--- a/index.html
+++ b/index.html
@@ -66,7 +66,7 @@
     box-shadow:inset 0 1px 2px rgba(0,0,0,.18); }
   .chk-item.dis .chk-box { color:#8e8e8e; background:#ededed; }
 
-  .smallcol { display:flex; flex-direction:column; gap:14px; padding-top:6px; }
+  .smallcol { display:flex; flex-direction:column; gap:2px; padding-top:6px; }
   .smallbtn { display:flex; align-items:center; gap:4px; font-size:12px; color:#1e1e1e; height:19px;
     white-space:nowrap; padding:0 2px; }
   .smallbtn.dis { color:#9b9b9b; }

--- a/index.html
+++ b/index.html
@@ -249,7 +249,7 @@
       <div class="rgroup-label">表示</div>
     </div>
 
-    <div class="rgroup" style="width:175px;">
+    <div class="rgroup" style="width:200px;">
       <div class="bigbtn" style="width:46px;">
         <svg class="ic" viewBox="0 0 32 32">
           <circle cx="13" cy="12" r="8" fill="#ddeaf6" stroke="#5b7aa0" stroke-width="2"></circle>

==

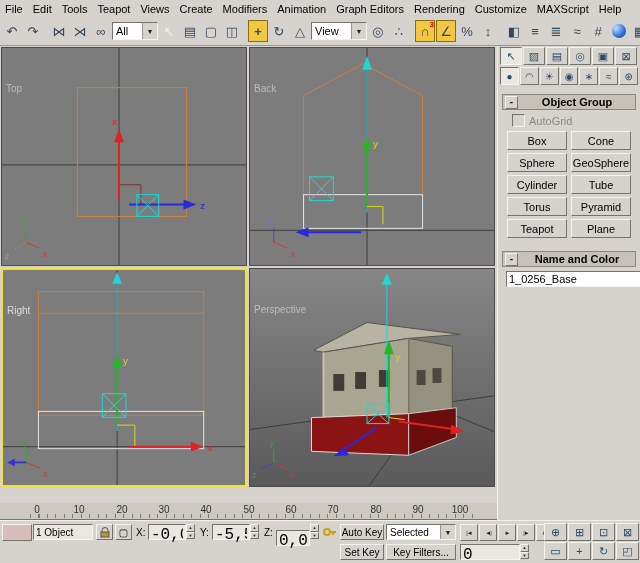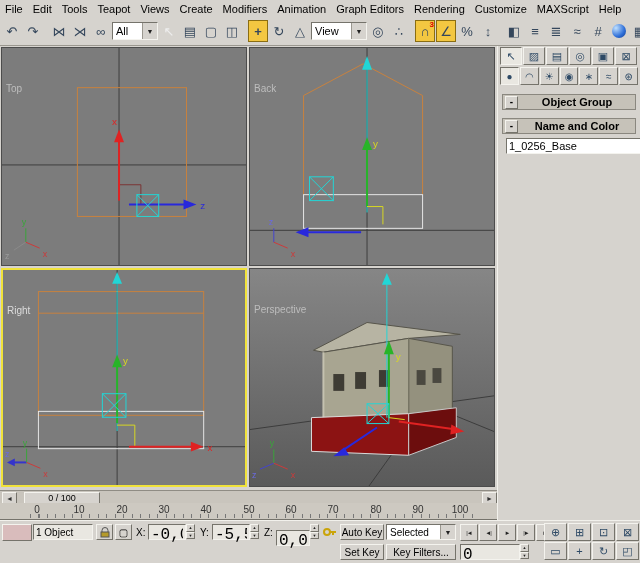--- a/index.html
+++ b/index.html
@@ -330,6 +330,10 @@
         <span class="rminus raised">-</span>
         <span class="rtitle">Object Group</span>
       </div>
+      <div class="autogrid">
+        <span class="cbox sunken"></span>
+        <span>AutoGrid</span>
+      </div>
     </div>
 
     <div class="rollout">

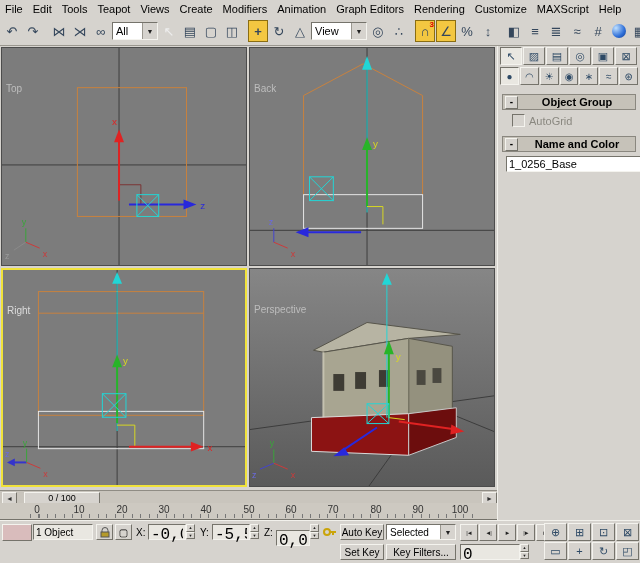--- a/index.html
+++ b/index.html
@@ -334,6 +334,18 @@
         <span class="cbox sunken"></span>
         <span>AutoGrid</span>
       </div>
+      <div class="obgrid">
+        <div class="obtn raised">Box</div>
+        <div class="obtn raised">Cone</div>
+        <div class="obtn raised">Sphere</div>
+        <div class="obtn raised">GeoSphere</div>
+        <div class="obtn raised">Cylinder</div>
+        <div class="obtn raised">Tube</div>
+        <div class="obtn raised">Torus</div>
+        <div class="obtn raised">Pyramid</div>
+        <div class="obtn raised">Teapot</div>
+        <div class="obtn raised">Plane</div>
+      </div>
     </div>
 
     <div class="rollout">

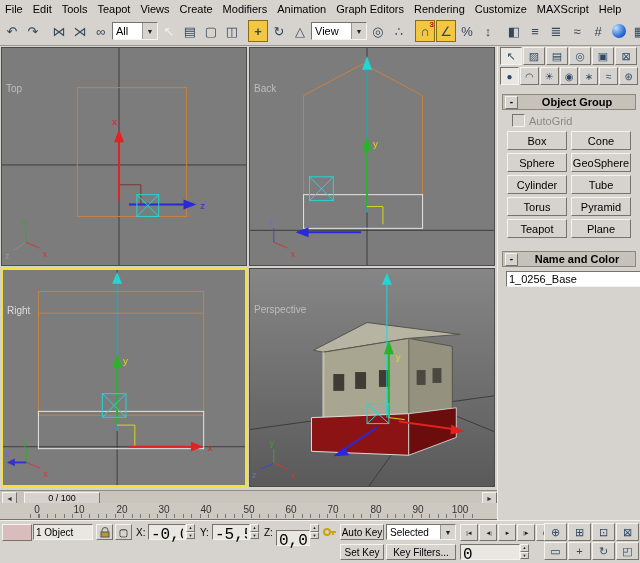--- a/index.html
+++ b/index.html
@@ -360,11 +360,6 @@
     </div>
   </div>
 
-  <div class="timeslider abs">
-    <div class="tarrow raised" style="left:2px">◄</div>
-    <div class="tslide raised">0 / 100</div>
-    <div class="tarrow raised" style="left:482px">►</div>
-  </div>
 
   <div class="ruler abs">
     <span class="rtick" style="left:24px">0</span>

• _ASSIGNED TASK_
Count how many lines of the entries include the string "smallbtn". The number is the entire answer.

• _RESULT OF THIS EXERCISE_
2